RE: what is forgiveness?

I can't free myself of all emotions associated when I stub my toe

I look at it this way...take grief. Grief isnt a bad emotion...most emotions aren't unless they are carried to an extreme. When my grandpa died, I was very grief-stricken. Grief wasn't the only emotion I felt...it was a bit of a relief--that he didn't linger. Worry about my grandma, etc. I could go on, but i'm sure you get the idea. Over time, some of the emotions have lessened, some have strengthened, and yes, some have disappeared. Now, I can tell you honestly that i believe where ever he is, he is happier. When I think about him, I can remember the funny things, etc. But no matter what, I still always feel a bit of sadness because he is not in my life (in the physical sense). It doesn't mean that I am grieving the way i did...or really even at all. But I feel some pain that he won't be around if I were to say...get married. If I ever had kids, he won't be there...and that is sad.
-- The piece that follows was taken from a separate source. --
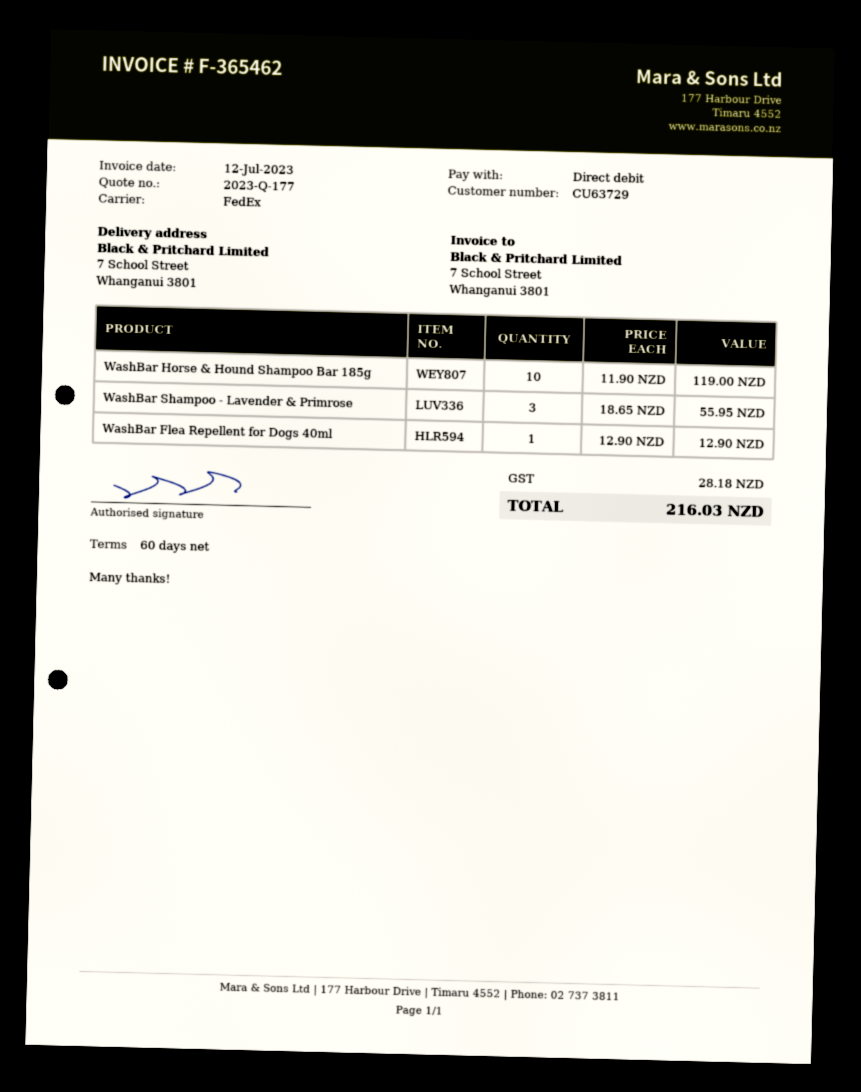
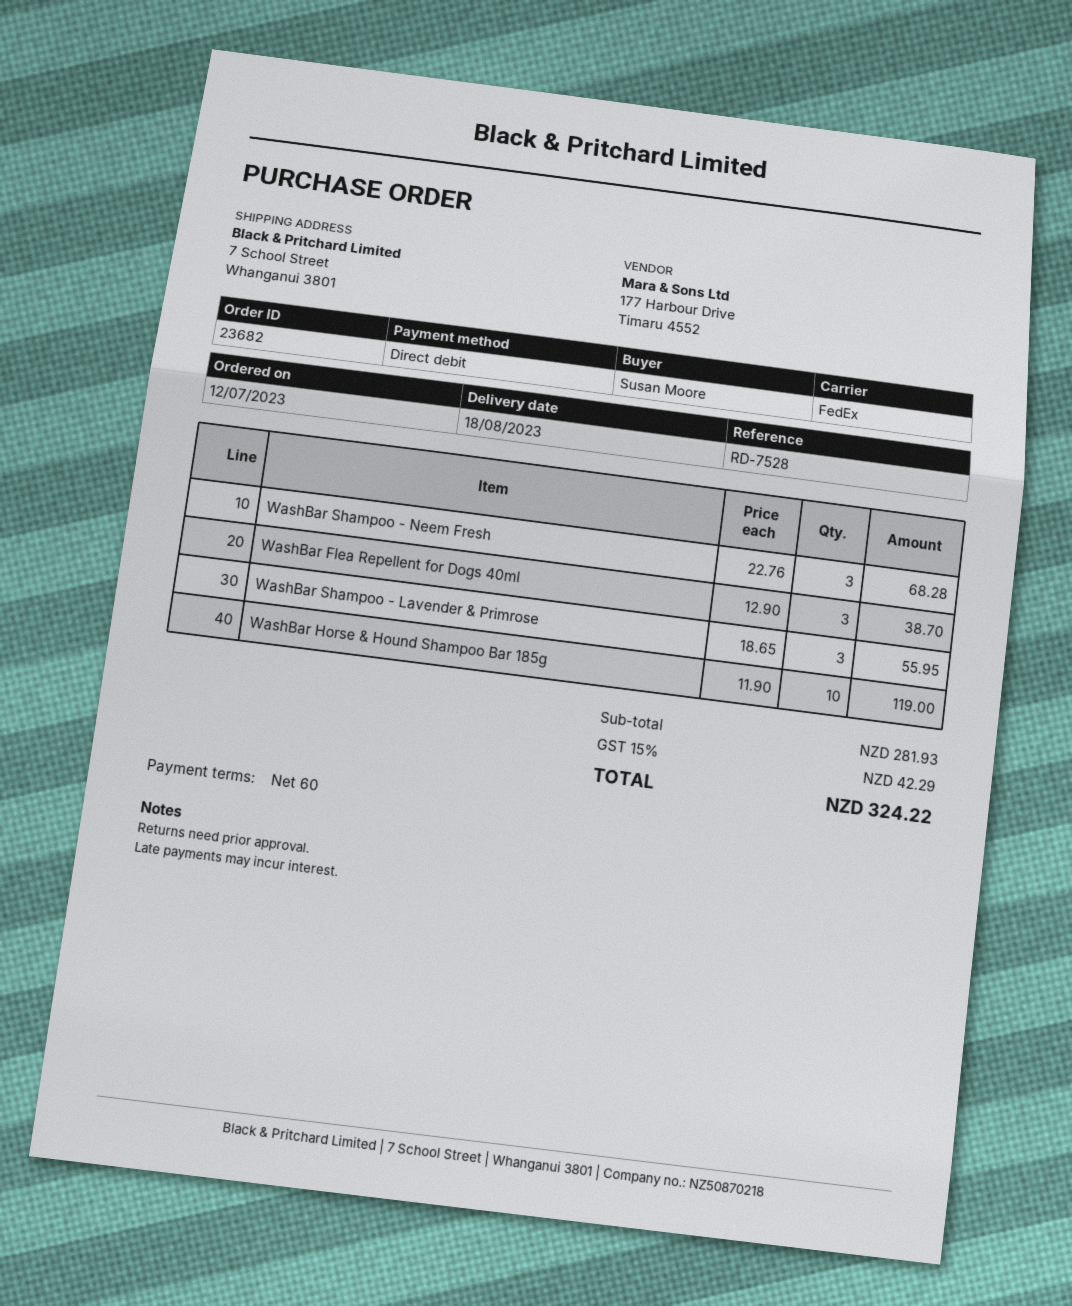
WashBar Flea Repellent for Dogs 40ml: 1 x 12.90 = 12.90 -> 3 x 12.90 = 38.70
WashBar Shampoo - Neem Fresh: none -> 3 x 22.76 = 68.28
tax: 28.18 -> 42.29
total: 216.03 -> 324.22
And I don't think that there is anything wrong with that. Certain events are always going to call up an emotional response. Just because it's not a "happy" response, doesn't mean that it is "negative." I have great memories of my grandpa, I'm happy that he isn't in pain. I'm happy that he is where ever he is and I'm sure he is happy. I don't feel the sadness with the intensity I did initially and maybe it will fade even more. But that doesn't mean that i'll never feel pain or sadness when i think of him. It isn't eating me up. I don't feel it is taking away from the good things.

So why can't that be true in other areas of life? I don't think it is realistic to expect people not to feel emotions when something major happens. It SHOULD lessen over time or with whatever method is used to "deal" with it.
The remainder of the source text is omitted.